Architect

Hans Scharoun

German architect (Bremen, 20 September 1893 – Berlin, 25 November 1972)

Bernhard Hans Henry Scharoun (20 September 1893 – 25 November 1972) was a German architect best known for designing the Berlin Philharmonic. (home of the Berlin Philharmonic) and the Schminke House in Löbau, Saxony. He was an important exponent of theorganic and expressionist architecture.

After the end of World War II, he was appointed by the Allies to the city's building council and made director of the Abteilung Bau- und Wohnungswesen des Magistrats (Department of Municipal Building and Housing). In an exhibition in the destroyed ruins of the Berliner Stadtschloss (Berlin City Palace) entitled Berlin plant – Erster Bericht (Berlin Plans – First Report), he presented his concepts for the reconstruction of Berlin. He immediately found himself in a political no-man's land with the division of the city becoming apparent.

In 1946 he became a professor at the Faculty of Architecture of the Technical University of Berlin, with a teaching position at the Lehrstuhl und Institut für Städtebau (Institute for Urban Building).

After the war he was able to realise his ambitious and humanistic architectural conception in exemplary buildings; for example, in the Stuttgart apartment towers of Romeo and Juliet (1954–59), in the Geschwister-Scholl-Gymnasium in Lünen (1956–62) and in the famous Concert Hall of the Berlin Philharmonic (1956-63).

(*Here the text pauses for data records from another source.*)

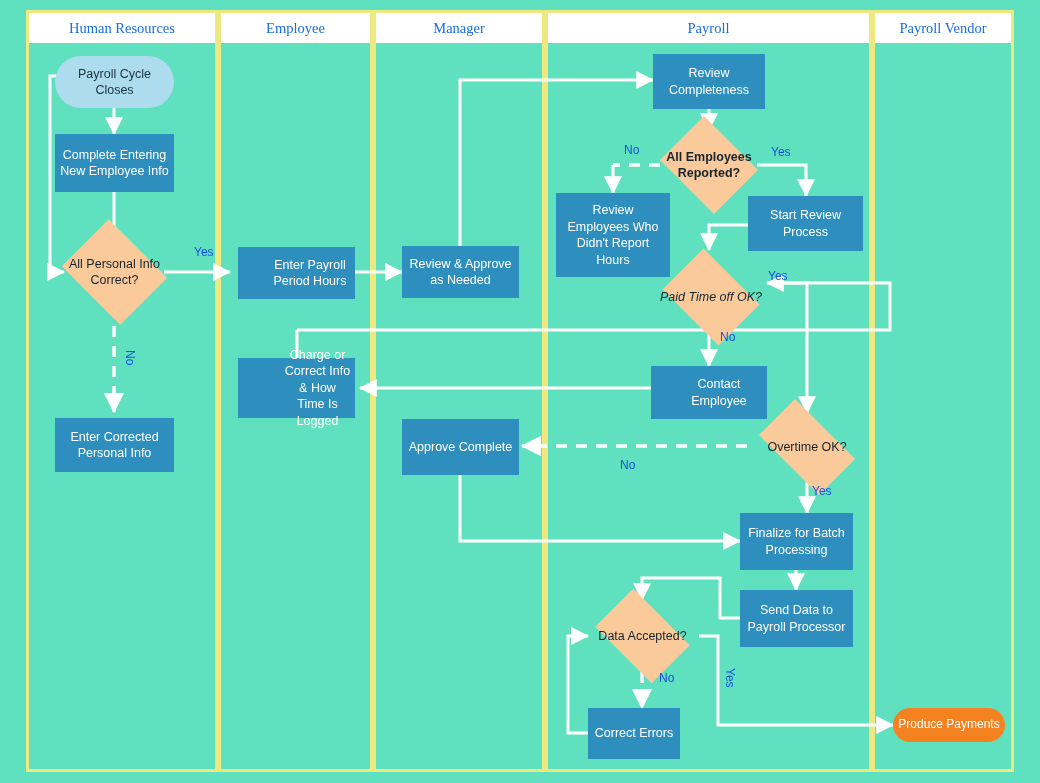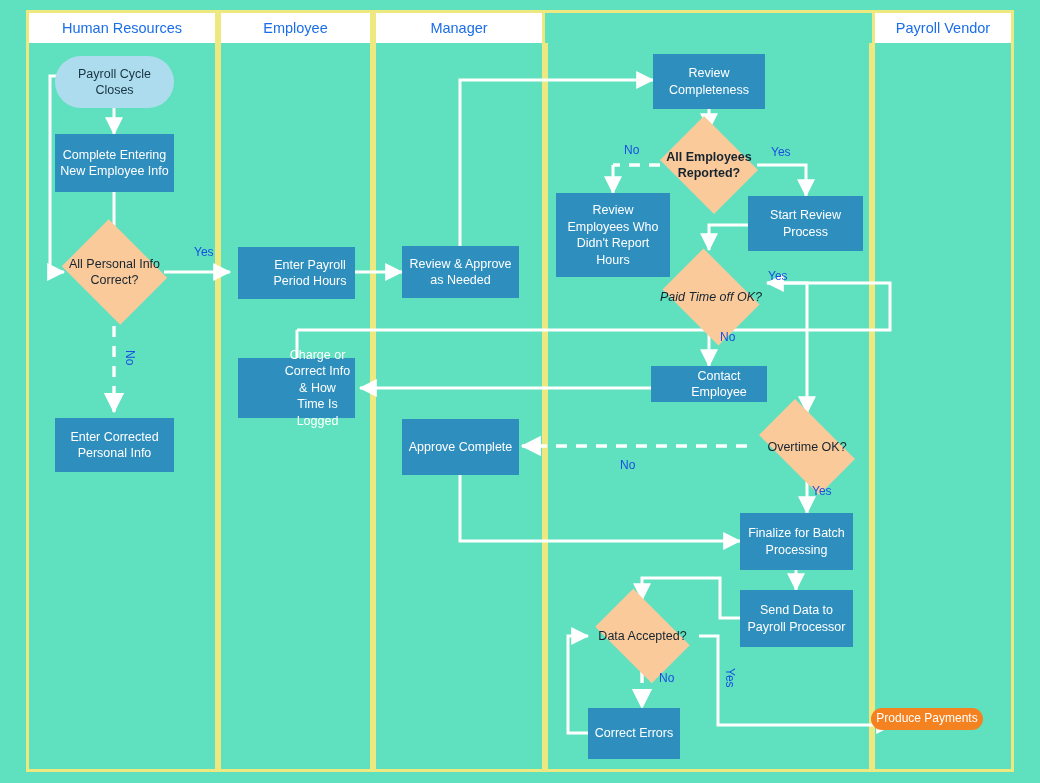--- a/index.html
+++ b/index.html
@@ -34,20 +34,21 @@
     background: #FFFFFF;
     border-left: 3px solid #EDE87F;
     border-right: 3px solid #EDE87F;
     box-sizing: border-box;
     display: flex;
     align-items: center;
     justify-content: center;
     color: #1A6EE8;
     font-size: 14.5px;
     font-weight: 400;
+    font-family: Liberation Serif, serif;
   }
   .lane-body {
     position: absolute;
     top: 43px;
     height: 729px;
     border-left: 3px solid #EDE87F;
     border-right: 3px solid #EDE87F;
     box-sizing: border-box;
   }
 
@@ -130,20 +131,23 @@
 
   <div class="lane-head" style="left:26px;  width:192px;">
     <span>Human Resources</span>
   </div>
   <div class="lane-head" style="left:218px; width:155px;">
     <span>Employee</span>
   </div>
   <div class="lane-head" style="left:373px; width:172px;">
     <span>Manager</span>
   </div>
+  <div class="lane-head" style="left:545px; width:327px;">
+    <span>Payroll</span>
+  </div>
   <div class="lane-head" style="left:872px; width:142px;">
     <span>Payroll Vendor</span>
   </div>
 
   <div class="lane-body" style="left:26px;  width:192px;"></div>
   <div class="lane-body" style="left:218px; width:155px;"></div>
   <div class="lane-body" style="left:373px; width:172px;"></div>
   <div class="lane-body" style="left:545px; width:327px;"></div>
   <div class="lane-body" style="left:872px; width:142px;"></div>
 
@@ -274,21 +278,21 @@
 
   <div class="node process" style="left:748px; top:196px; width:115px; height:55px;">
     <span>Start Review Process</span>
   </div>
 
   <div class="node decision" style="left:655px; top:256px; width:112px; height:82px;font-style:italic;">
     <span class="dia"></span>
     <span class="dtext">Paid Time off OK?</span>
   </div>
 
-  <div class="node process" style="left:651px; top:366px; width:116px; height:36px;padding-left:24px;">
+  <div class="node process" style="left:651px; top:366px; width:116px; height:53px;padding-left:24px;">
     <span>Contact Employee</span>
   </div>
 
   <div class="node decision" style="left:747px; top:411px; width:120px; height:72px;">
     <span class="dia"></span>
     <span class="dtext">Overtime OK?</span>
   </div>
 
   <div class="node process" style="left:740px; top:513px; width:113px; height:57px;">
     <span>Finalize for Batch Processing</span>
@@ -300,21 +304,21 @@
 
   <div class="node decision" style="left:586px; top:598px; width:113px; height:76px;">
     <span class="dia"></span>
     <span class="dtext">Data Accepted?</span>
   </div>
 
   <div class="node process" style="left:588px; top:708px; width:92px; height:51px;text-align:right;">
     <span>Correct Errors</span>
   </div>
 
-  <div class="node terminator-end" style="left:871px; top:708px; width:112px; height:22px;justify-content:center;">
+  <div class="node terminator-end" style="left:893px; top:708px; width:112px; height:34px;justify-content:center;">
     <span>Produce Payments</span>
   </div>
 
   <div class="blabel" style="left:194px; top:245px;">Yes</div>
 
   <div class="blabel rot-cw" style="left:137px; top:350px;">No</div>
 
   <div class="blabel" style="left:624px; top:143px;">No</div>
 
   <div class="blabel" style="left:771px; top:145px;">Yes</div>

Common to all these buildings is a new type of entrance to an extremely imaginative and socially differentiated organization of space.
The Philharmonic Concert Hall, internationally recognized as one of the most successful buildings of its kind, is considered Scharoun's finest work. Around the center of the music podium the rows of spectators rise in seemingly irregularly arranged terraces. (Read the article "The acoustics of concert halls")

The German Embassy in Brasilia (1963-1969) remains the only building he constructed outside Germany.